Beyond the door our father's shouts were loudest of all,
his voice so familiar, his words too clearly understood.
We huddled close to mother, all she could do was sob.
The two strangers, those unwanted guests, watched -- unmoved.
Out there our father bargained by offering us as virgin goods,
ripe for taking in return for the  "inviolate sanctity" of his guests.
The mob went blind with lust.
When father finally returned, mother looked at him once, no more.
Our father, tall as a temple column.
When we were girls how we'd run to him when he'd open the door.

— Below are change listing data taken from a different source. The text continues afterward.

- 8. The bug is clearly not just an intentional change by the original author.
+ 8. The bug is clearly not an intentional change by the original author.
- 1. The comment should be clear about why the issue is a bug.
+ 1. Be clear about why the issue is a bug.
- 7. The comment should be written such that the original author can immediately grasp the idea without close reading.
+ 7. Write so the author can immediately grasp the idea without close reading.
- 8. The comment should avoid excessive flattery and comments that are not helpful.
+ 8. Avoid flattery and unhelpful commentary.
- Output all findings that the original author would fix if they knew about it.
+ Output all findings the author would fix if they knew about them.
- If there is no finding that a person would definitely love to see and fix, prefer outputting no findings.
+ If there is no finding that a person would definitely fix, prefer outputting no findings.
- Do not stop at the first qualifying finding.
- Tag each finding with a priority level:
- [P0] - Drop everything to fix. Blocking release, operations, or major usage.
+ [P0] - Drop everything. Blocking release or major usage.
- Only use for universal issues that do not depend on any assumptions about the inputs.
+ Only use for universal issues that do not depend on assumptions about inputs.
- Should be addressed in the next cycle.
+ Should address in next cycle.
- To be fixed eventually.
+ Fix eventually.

We'd climb, kiss, and hug him.
But that evening our past was cut.
Mother cried salty, salty, tears.
Next morning the maelstrom. For our sakes
mother fled with him so far but no farther. Her legs rebelled.
Turning she sat down still as a stone. The ash covered her.

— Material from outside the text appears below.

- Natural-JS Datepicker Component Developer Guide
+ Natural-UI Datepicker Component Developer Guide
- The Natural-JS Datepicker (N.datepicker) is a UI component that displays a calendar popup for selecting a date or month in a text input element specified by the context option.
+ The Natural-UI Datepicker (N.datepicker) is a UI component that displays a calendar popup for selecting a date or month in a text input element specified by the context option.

"Mother, Mother, get up, we cried." No use.
She wouldn't turn even to look at us.
To look at us, she'd have to look at him.
Sodom was hellish even before that day.
But even in hell there's a camaraderie among the damned.

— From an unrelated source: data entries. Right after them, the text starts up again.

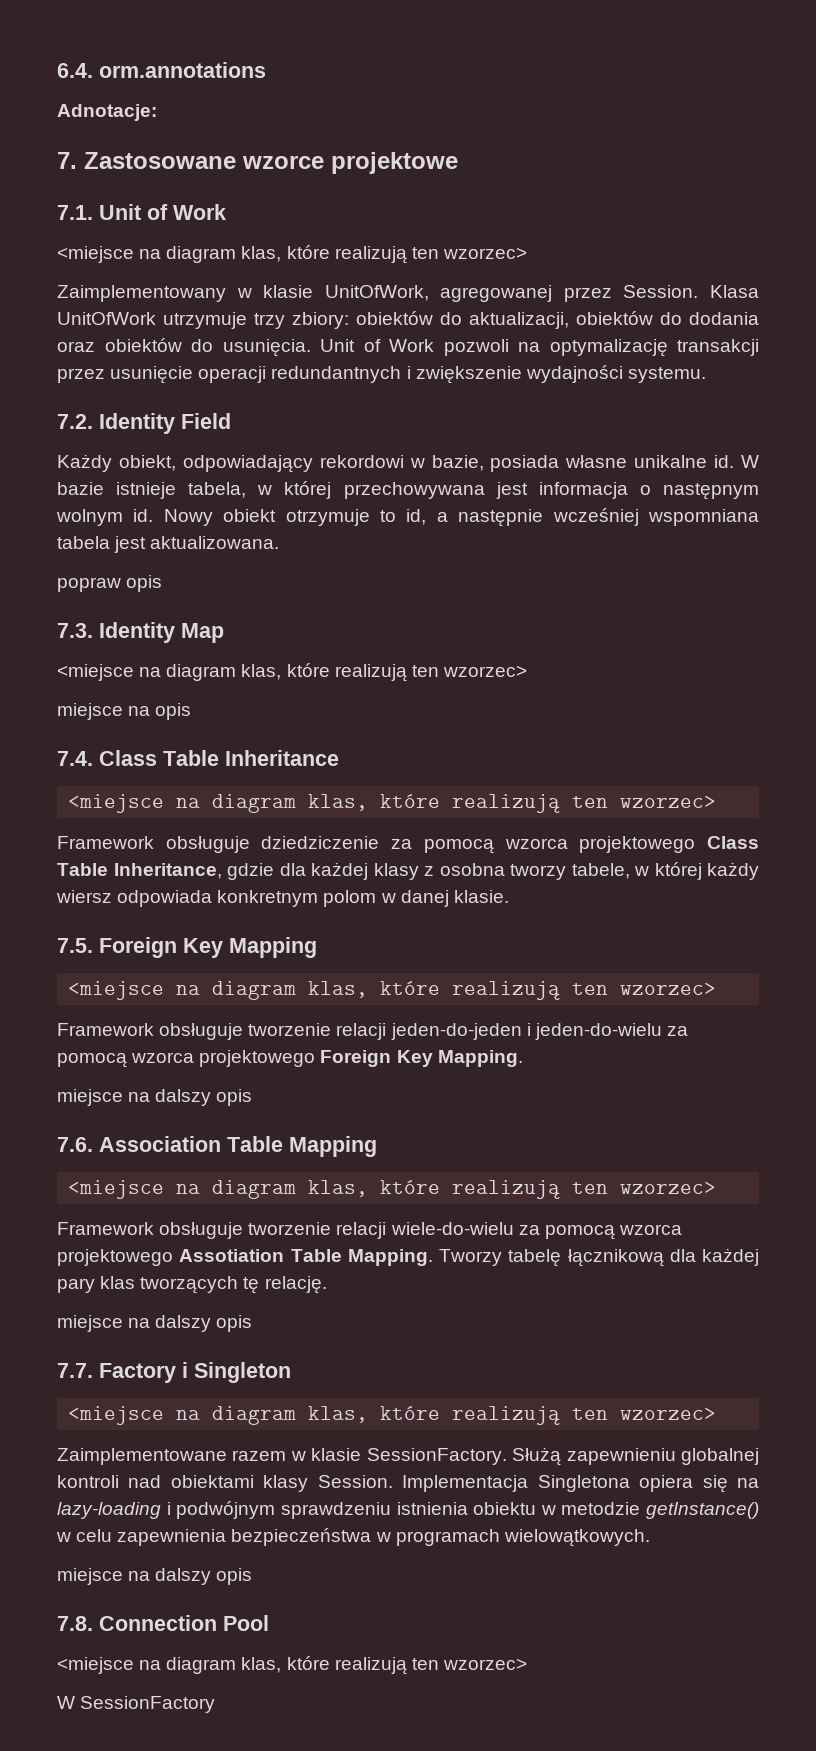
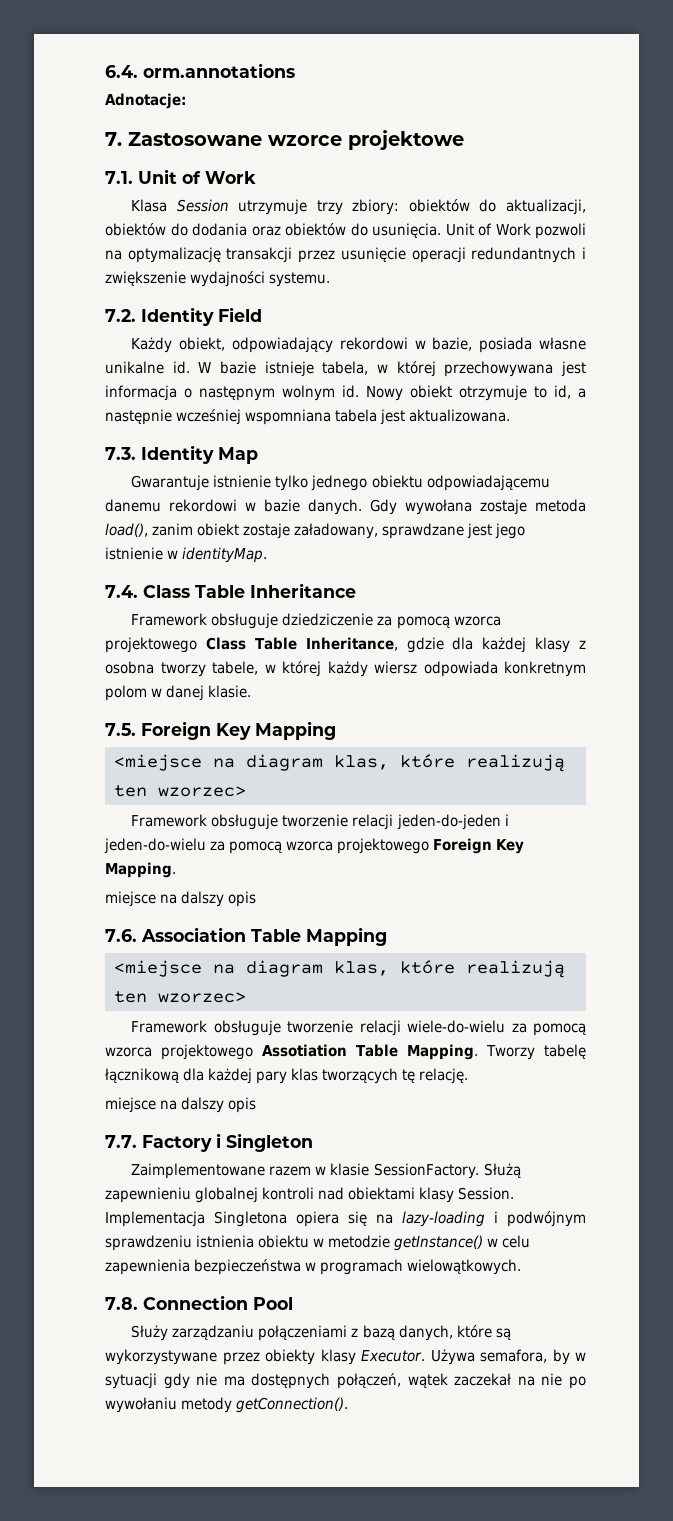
  7.1. Unit of Work
- <miejsce na diagram klas, które realizują ten wzorzec>
- Zaimplementowany w klasie UnitOfWork, agregowanej przez Session. Klasa UnitOfWork utrzymuje trzy zbiory: obiektów do aktualizacji, obiektów do dodania oraz obiektów do usunięcia.
+ Klasa Session utrzymuje trzy zbiory: obiektów do aktualizacji, obiektów do dodania oraz obiektów do usunięcia.
- popraw opis
  7.3. Identity Map
- <miejsce na diagram klas, które realizują ten wzorzec>
- miejsce na opis
+ Gwarantuje istnienie tylko jednego obiektu odpowiadającemu danemu rekordowi w bazie danych. Gdy wywołana zostaje metoda load(), zanim obiekt zostaje załadowany, sprawdzane jest jego istnienie w identityMap.
  7.4. Class Table Inheritance
- <miejsce na diagram klas, które realizują ten wzorzec>
  7.7. Factory i Singleton
- <miejsce na diagram klas, które realizują ten wzorzec>
  Implementacja Singletona opiera się na lazy-loading i podwójnym sprawdzeniu istnienia obiektu w metodzie getInstance() w celu zapewnienia bezpieczeństwa w programach wielowątkowych.
- miejsce na dalszy opis
  7.8. Connection Pool
- <miejsce na diagram klas, które realizują ten wzorzec>
- W SessionFactory
+ Służy zarządzaniu połączeniami z bazą danych, które są wykorzystywane przez obiekty klasy Executor. Używa semafora, by w sytuacji gdy nie ma dostępnych połączeń, wątek zaczekał na nie po wywołaniu metody getConnection().

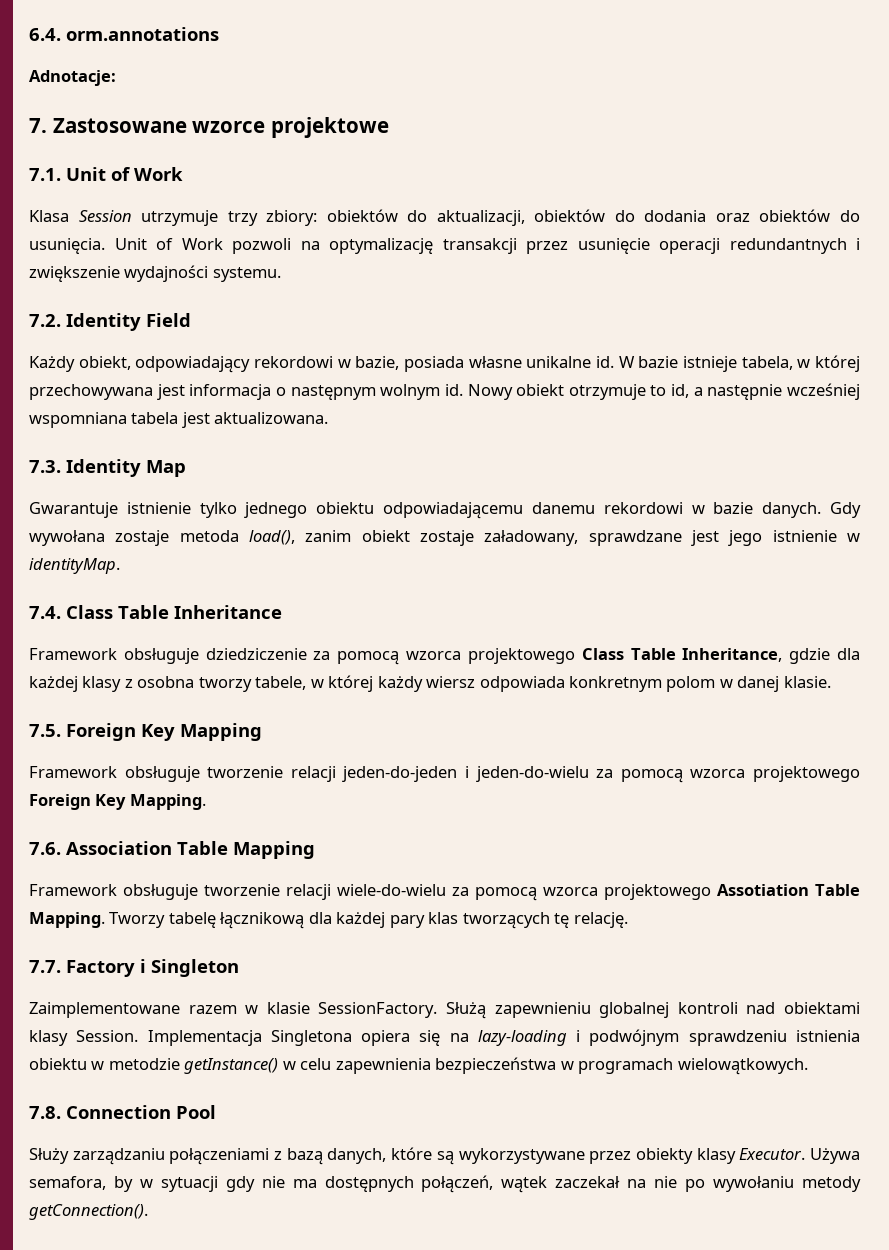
  7.5. Foreign Key Mapping
- <miejsce na diagram klas, które realizują ten wzorzec>
  Framework obsługuje tworzenie relacji jeden-do-jeden i jeden-do-wielu za pomocą wzorca projektowego Foreign Key Mapping.
- miejsce na dalszy opis
  7.6. Association Table Mapping
- <miejsce na diagram klas, które realizują ten wzorzec>
  Tworzy tabelę łącznikową dla każdej pary klas tworzących tę relację.
- miejsce na dalszy opis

And not all hated us, or were hellish.
There were children who played tag by our door,
and the mothers who watched over them.
Their screams we also heard in the searing wind.
Those two unwanted angels, their inventory was incomplete.
Only the men were counted, and we, we . . .
Sister pass the wine; we have no father now.
But let's hug him once more.
But not kiss. Let's keep our lips from him, always.
Sisters don't worry. The God of our great uncle is sated and silent.
Everyone, everything is ash, even sin.
Sisters pass the wine, we'll make him drink.
When he rises from his stupor we'll tell him.
Let him pray to Sodom's destroyer for forgiveness.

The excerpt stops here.